[Exercise]:
Give back, word for word, every line from the one containing "- PlanB\DS1\Traits\TraitResolver" to the end of the listing, and nothing more.

[Data]:

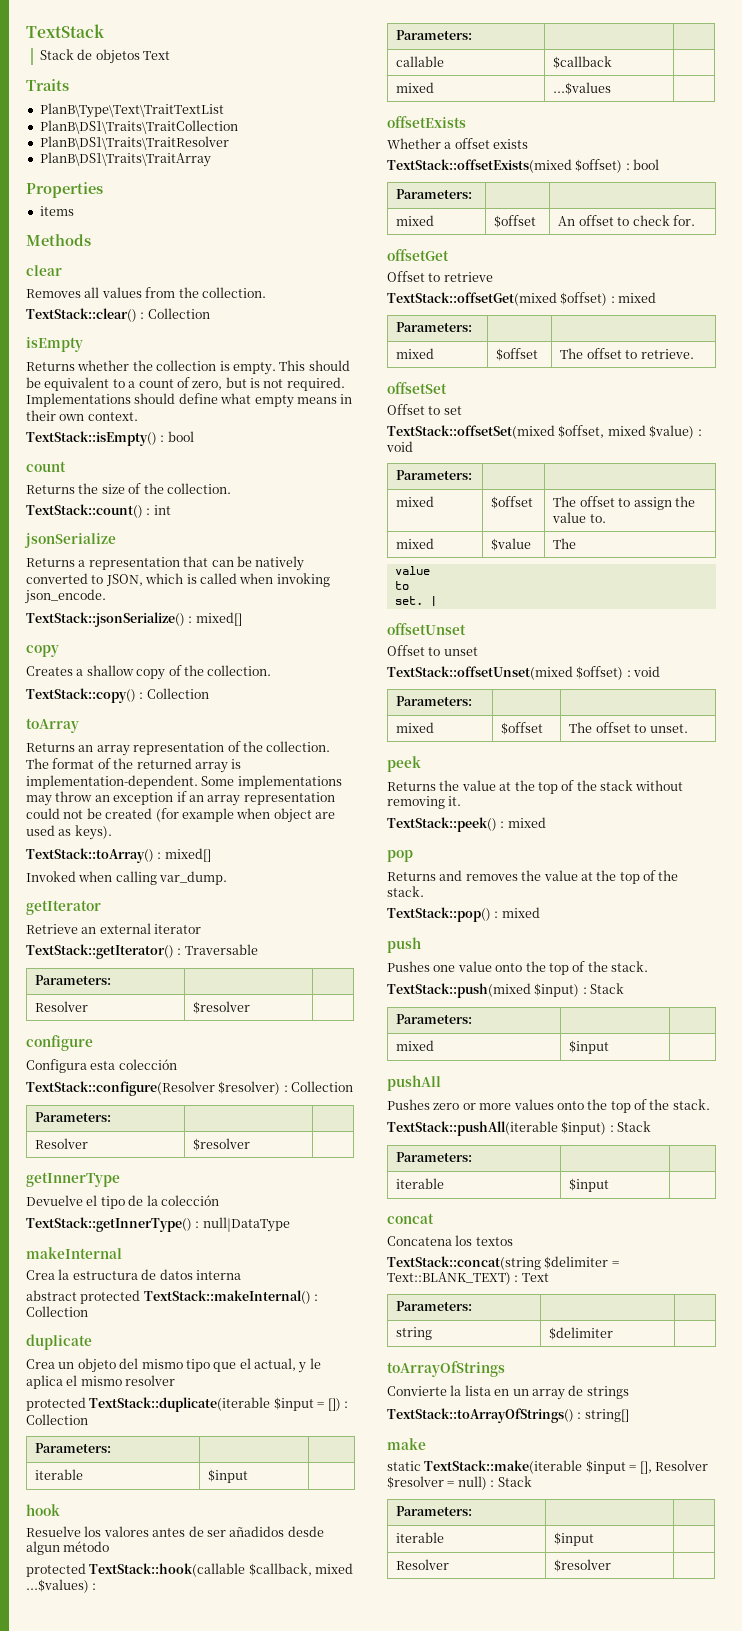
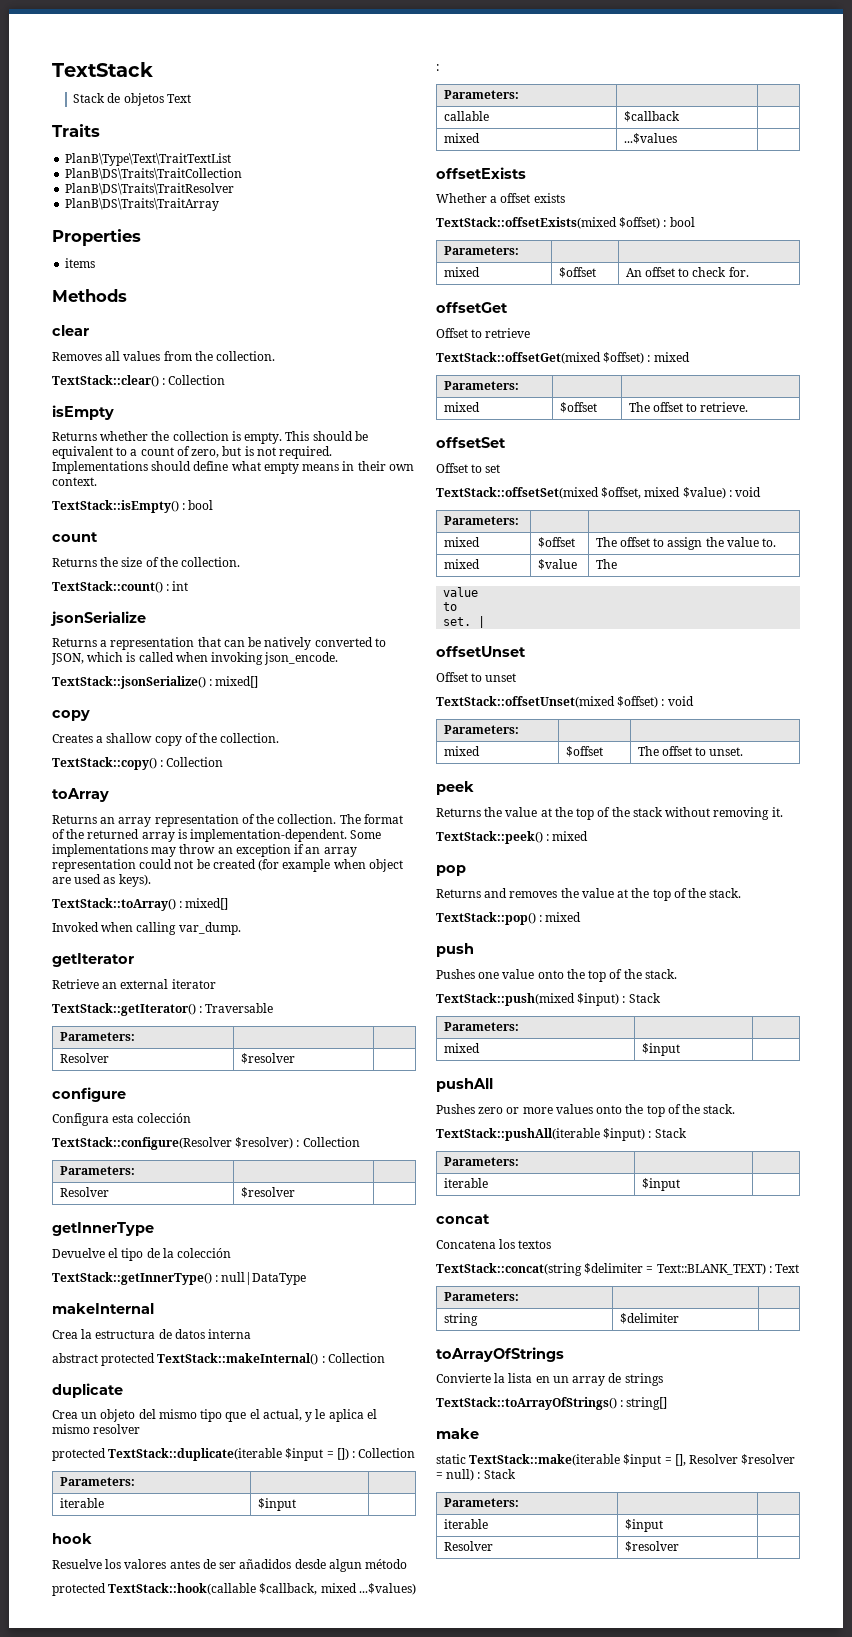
- PlanB\DS1\Traits\TraitCollection
- PlanB\DS1\Traits\TraitResolver
- PlanB\DS1\Traits\TraitArray
+ PlanB\DS\Traits\TraitCollection
+ PlanB\DS\Traits\TraitResolver
+ PlanB\DS\Traits\TraitArray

[Answer for this exercise]:
- PlanB\DS1\Traits\TraitResolver
- PlanB\DS1\Traits\TraitArray
+ PlanB\DS\Traits\TraitCollection
+ PlanB\DS\Traits\TraitResolver
+ PlanB\DS\Traits\TraitArray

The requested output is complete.